* [DATA SHOWN]:
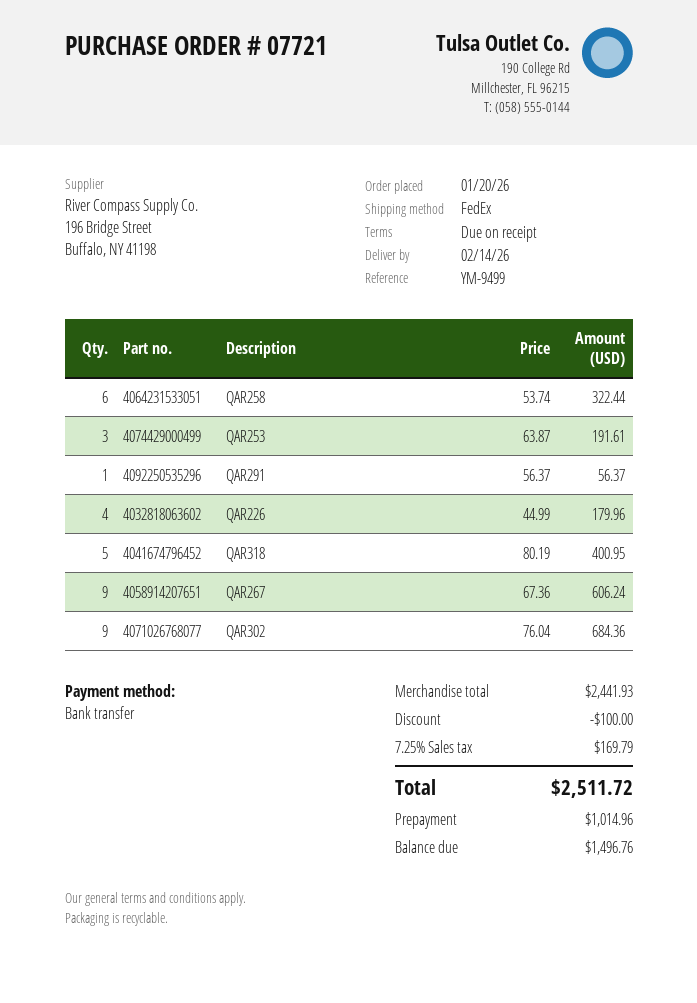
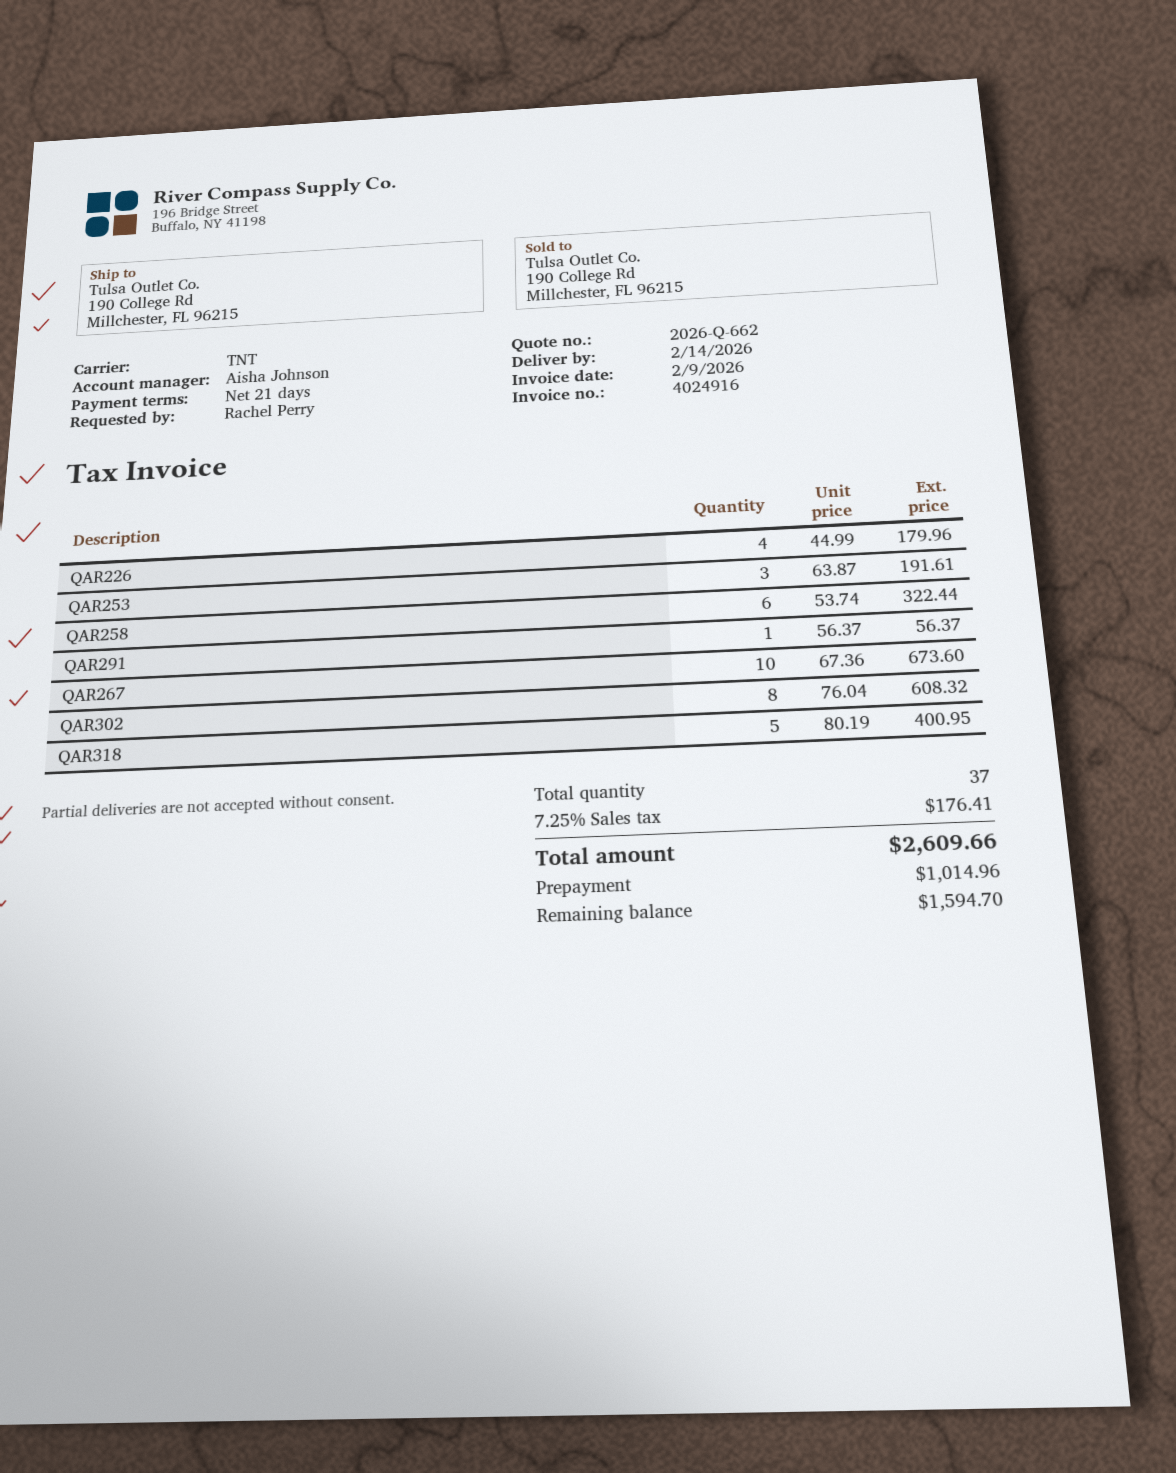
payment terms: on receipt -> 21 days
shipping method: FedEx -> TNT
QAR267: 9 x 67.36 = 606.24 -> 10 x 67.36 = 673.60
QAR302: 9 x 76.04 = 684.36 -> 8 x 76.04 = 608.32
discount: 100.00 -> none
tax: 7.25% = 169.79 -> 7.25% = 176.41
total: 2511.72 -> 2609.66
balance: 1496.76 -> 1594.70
---
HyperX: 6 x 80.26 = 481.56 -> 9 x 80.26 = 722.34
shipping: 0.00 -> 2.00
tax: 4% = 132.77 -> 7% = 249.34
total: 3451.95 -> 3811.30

* [YOUR TASK]: From the data above, return every line from the line that has "HyperX: 6 x" up to and including the line that has "total: 3451.95 -> 3811.30", exactly.

* [SOLUTION TO THIS TASK]:
HyperX: 6 x 80.26 = 481.56 -> 9 x 80.26 = 722.34
shipping: 0.00 -> 2.00
tax: 4% = 132.77 -> 7% = 249.34
total: 3451.95 -> 3811.30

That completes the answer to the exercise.